◆ Instructions to follow ◆
Using the data below, set down every line from the one containing "-79,7 +79,7 @@" through the one containing "-98,7 +98,7 @@", inclusive and unchanged. Pictures are to be skipped.

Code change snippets

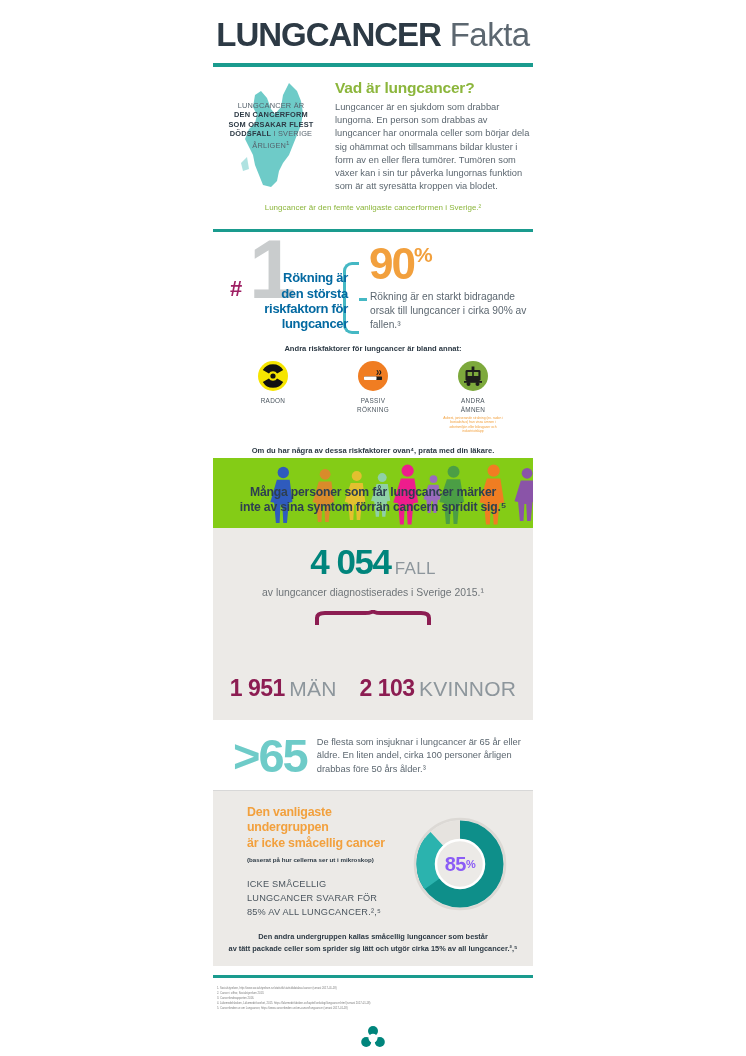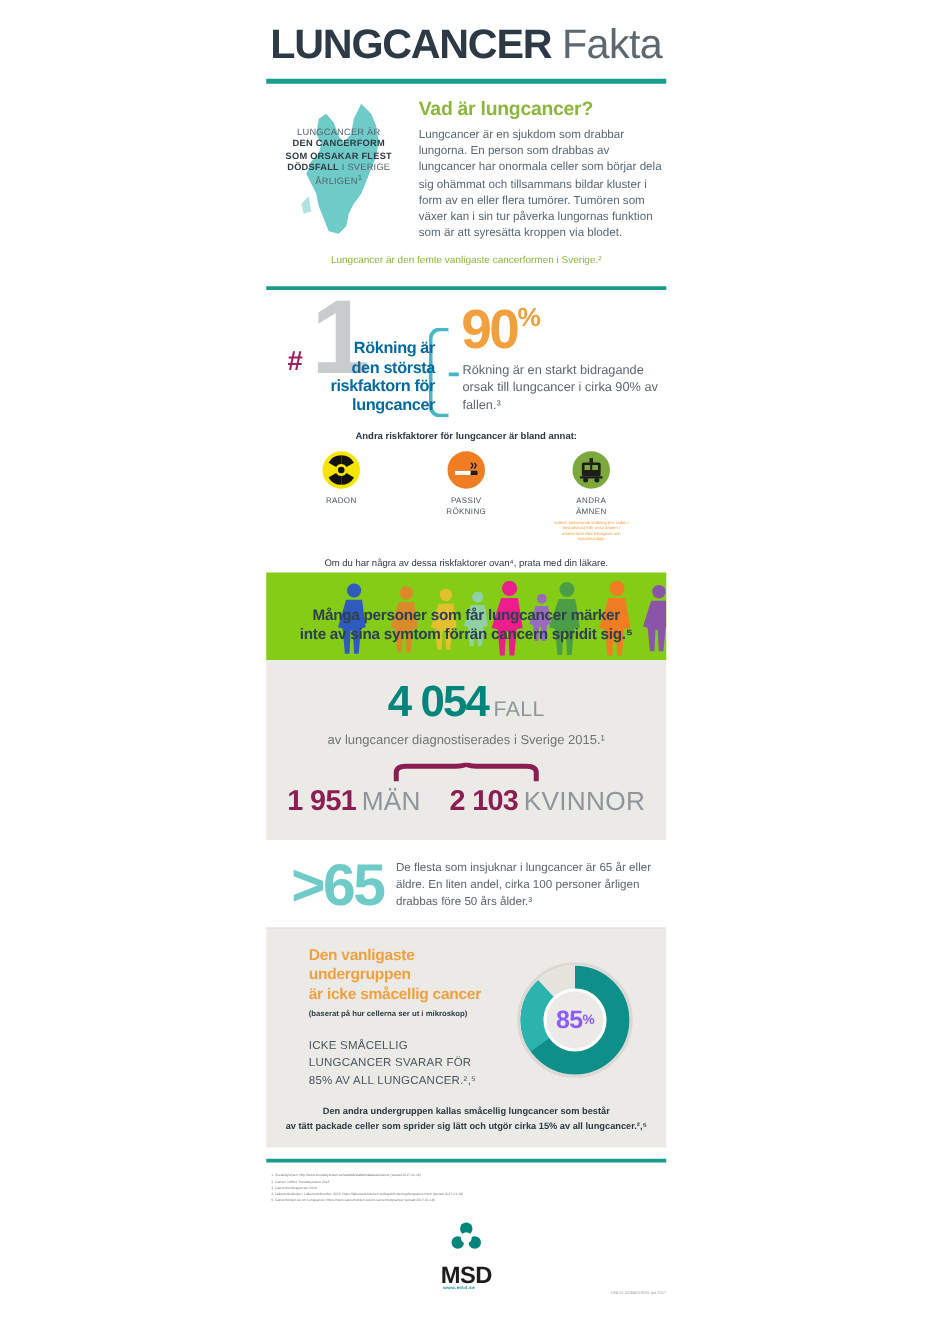--- a/index.html
+++ b/index.html
@@ -79,7 +79,7 @@
   .circ { width: 30px; height: 30px; border-radius: 50%; margin: 0 auto; position: relative; }
   .ilbl { font-size: 6.4px; color: #4a555e; line-height: 1.3; padding-top: 6px; letter-spacing: 0.3px; }
   .isub { font-size: 3.3px; color: #f2a03d; line-height: 1.35; padding-top: 2px; }
-  .askdoc { text-align: center; font-size: 7.6px; font-weight: normal; color: #2d3a45; padding-top: 12px; }
+  .askdoc { text-align: center; font-size: 7.6px; font-weight: bold; color: #2d3a45; padding-top: 12px; }
 
   
   .peopleband { position: relative; height: 70px; background: #84cc16; margin-top: 3px; overflow: hidden; }

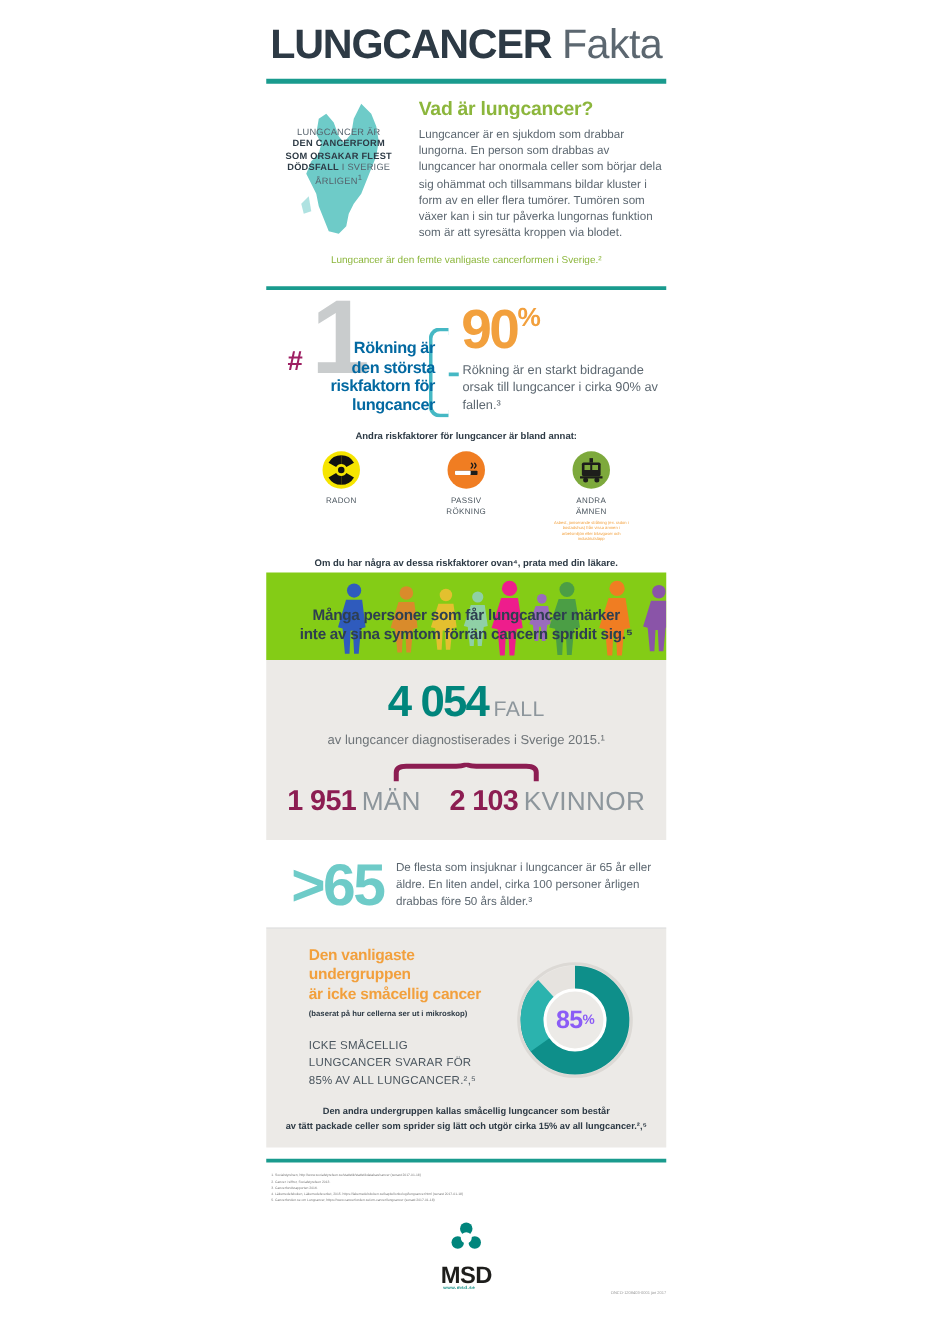--- a/index.html
+++ b/index.html
@@ -98,7 +98,7 @@
   .casessub { text-align: center; font-size: 10.4px; color: #6e7478; padding-top: 5px; }
   .bracetop { position: relative; height: 15px; margin-top: 12px; }
   .bracetop svg { position: absolute; left: 50%; transform: translateX(-50%); }
-  .genderrow { text-align: center; padding-top: 2px; }
+  .genderrow { text-align: center; padding-top: 2px; margin-top: 48px; }
   .gn { font-size: 23px; font-weight: bold; color: #8c1d52; letter-spacing: -0.5px; }
   .gl { font-size: 21px; color: #8d969c; letter-spacing: 0.2px; }
   .gspace { display: inline-block; width: 14px; }

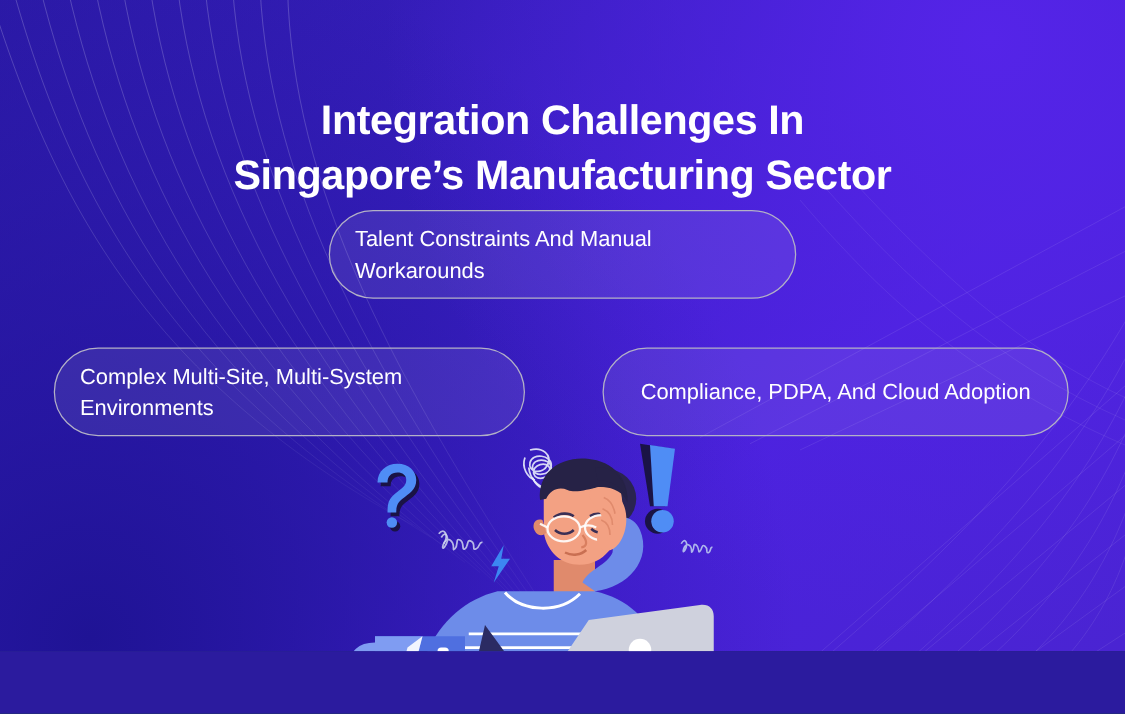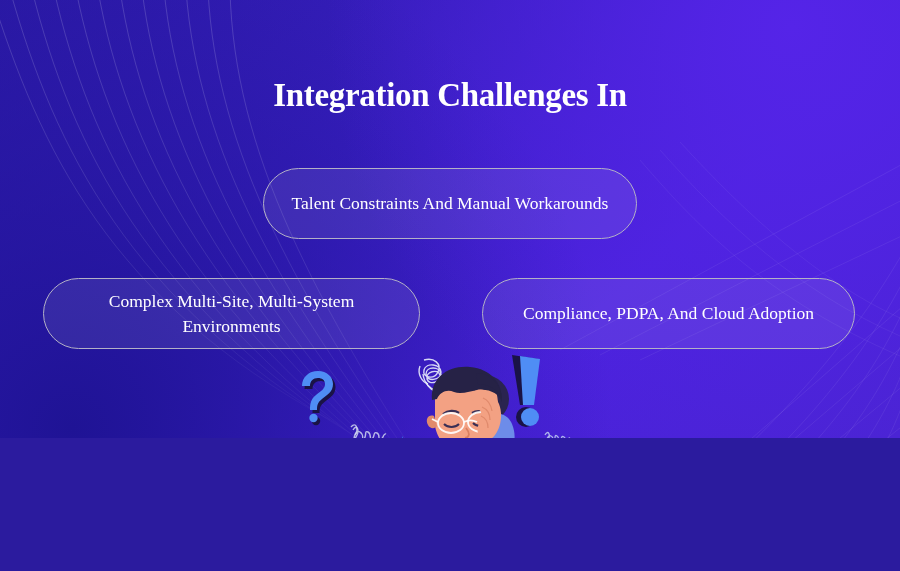--- a/index.html
+++ b/index.html
@@ -11,9 +11,9 @@
   #canvas {
     position: relative;
     width: 900px;
-    height: 438px;
+    height: 521px;
     overflow: hidden;
-    font-family: Liberation Serif, serif;
+    font-family: Liberation Sans, sans-serif;
     background: #14532d;
   }
   

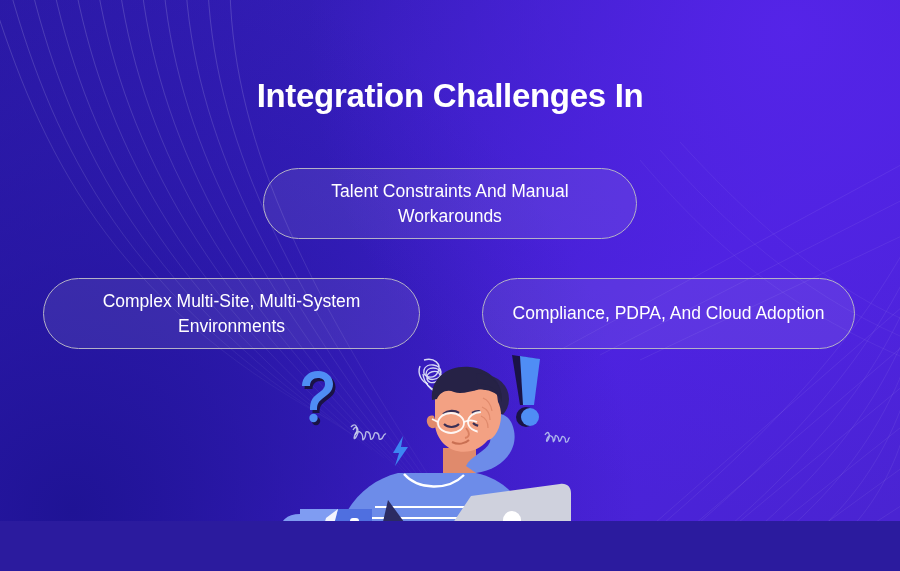--- a/index.html
+++ b/index.html
@@ -130,6 +130,7 @@
 
   <h1 class="title">
     <span class="title-line">Integration Challenges In</span>
+    <span class="title-line">Singapore’s Manufacturing Sector</span>
   </h1>
 
   <div class="pill pill-1">

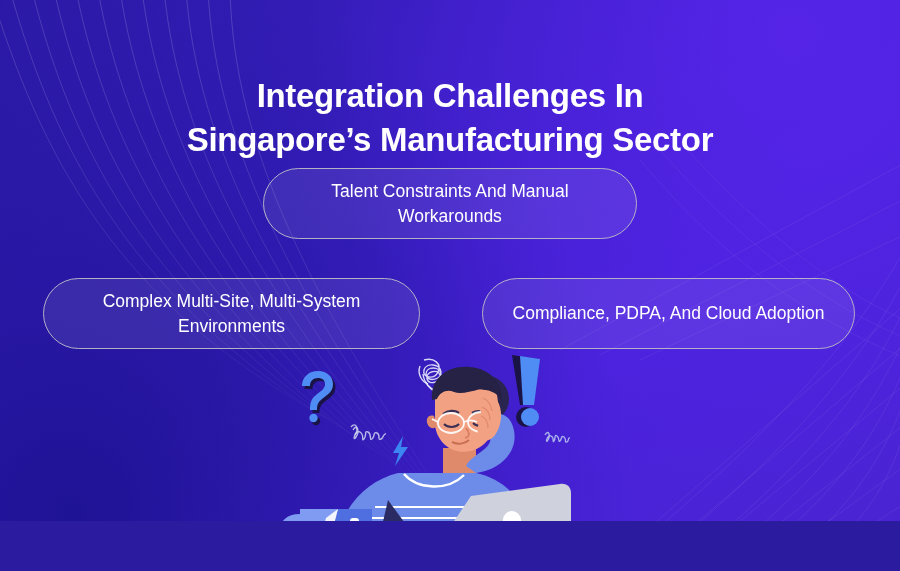--- a/index.html
+++ b/index.html
@@ -55,7 +55,7 @@
     display: flex;
     align-items: center;
     justify-content: center;
-    text-align: center;
+    text-align: left;
     font-size: 17.5px;
     line-height: 1.42;
     padding: 0 20px;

◆ Task answer ◆
@@ -79,7 +79,7 @@
   .circ { width: 30px; height: 30px; border-radius: 50%; margin: 0 auto; position: relative; }
   .ilbl { font-size: 6.4px; color: #4a555e; line-height: 1.3; padding-top: 6px; letter-spacing: 0.3px; }
   .isub { font-size: 3.3px; color: #f2a03d; line-height: 1.35; padding-top: 2px; }
-  .askdoc { text-align: center; font-size: 7.6px; font-weight: normal; color: #2d3a45; padding-top: 12px; }
+  .askdoc { text-align: center; font-size: 7.6px; font-weight: bold; color: #2d3a45; padding-top: 12px; }
 
   
   .peopleband { position: relative; height: 70px; background: #84cc16; margin-top: 3px; overflow: hidden; }

--- a/index.html
+++ b/index.html
@@ -98,7 +98,7 @@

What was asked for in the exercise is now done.